Your objective: In the data that follows, find the line with "text-align: center ->"; transcribe it, every later line up to the one with "text-align: right ->", and that line as well, exactly and with no others.

Given data:

+ + +

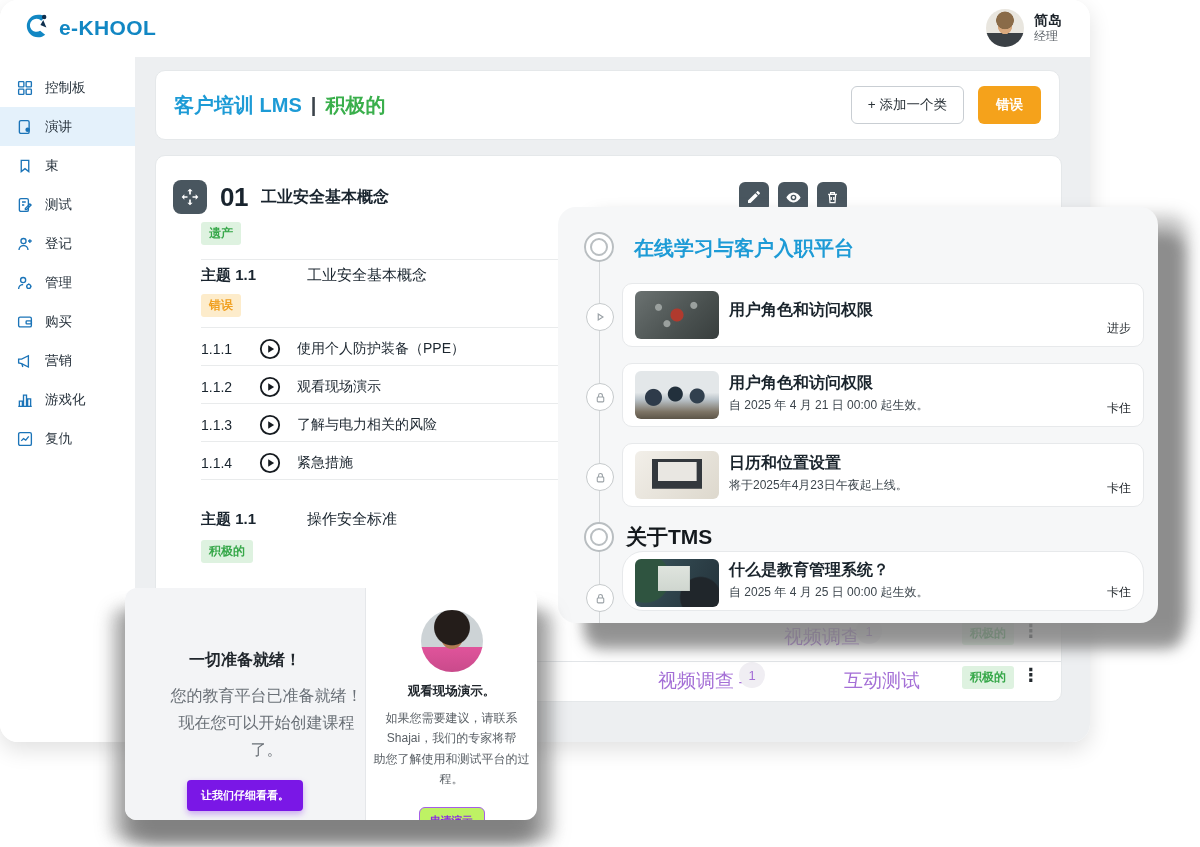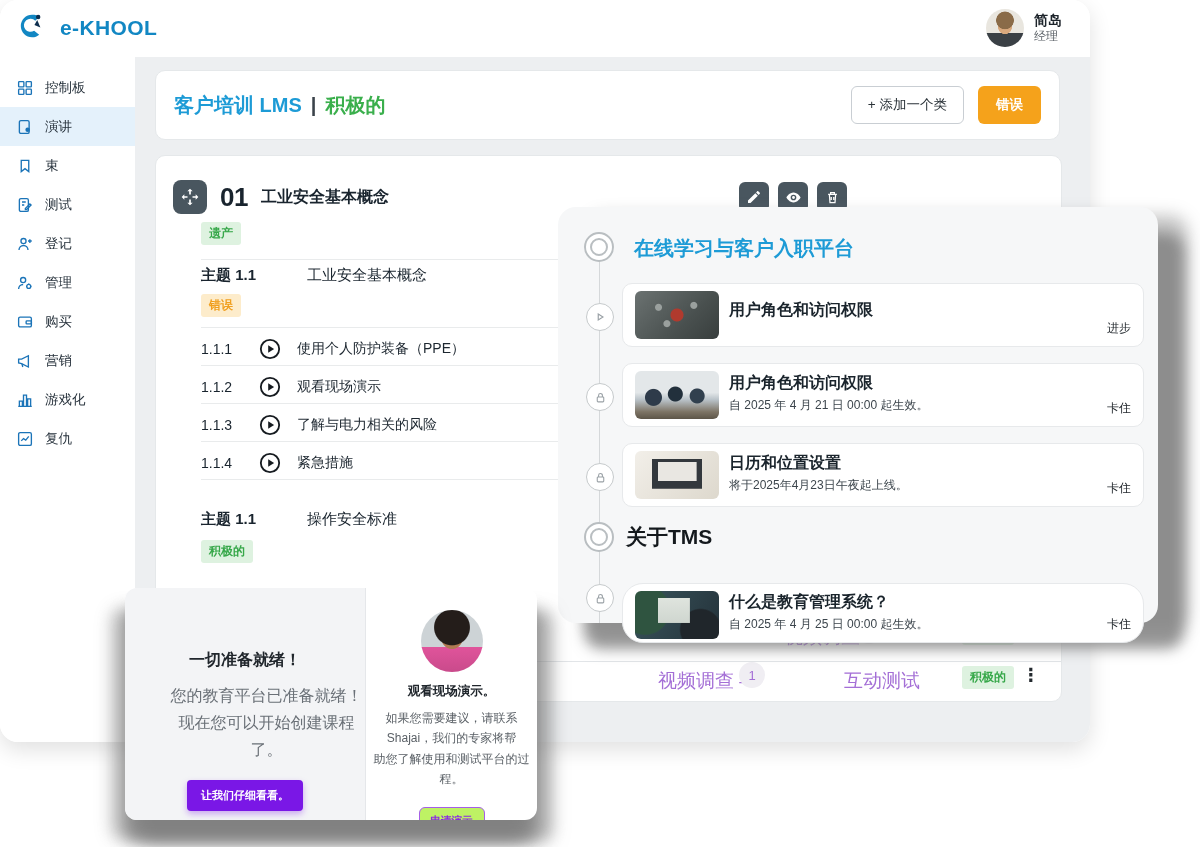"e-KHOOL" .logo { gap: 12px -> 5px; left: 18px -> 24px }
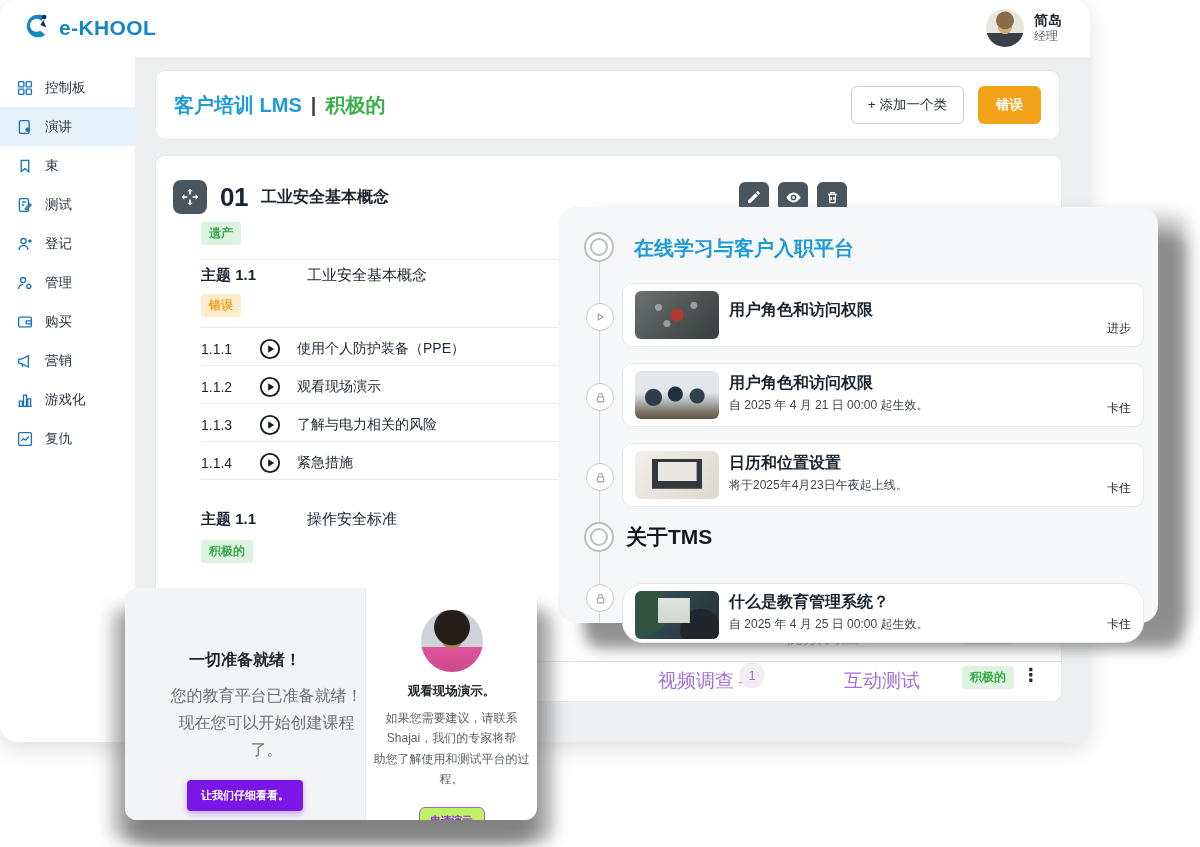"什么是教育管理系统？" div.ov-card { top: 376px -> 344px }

+ + +

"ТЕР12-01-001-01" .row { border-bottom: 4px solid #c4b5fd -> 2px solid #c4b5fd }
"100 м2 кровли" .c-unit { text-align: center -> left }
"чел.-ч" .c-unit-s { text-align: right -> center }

+ + +

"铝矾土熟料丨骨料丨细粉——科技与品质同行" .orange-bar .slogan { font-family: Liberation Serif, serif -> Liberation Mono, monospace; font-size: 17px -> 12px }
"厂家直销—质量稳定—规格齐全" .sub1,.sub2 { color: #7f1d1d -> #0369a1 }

+ + +

Solved problem:
"100 м2 кровли" .c-unit { text-align: center -> left }
"чел.-ч" .c-unit-s { text-align: right -> center }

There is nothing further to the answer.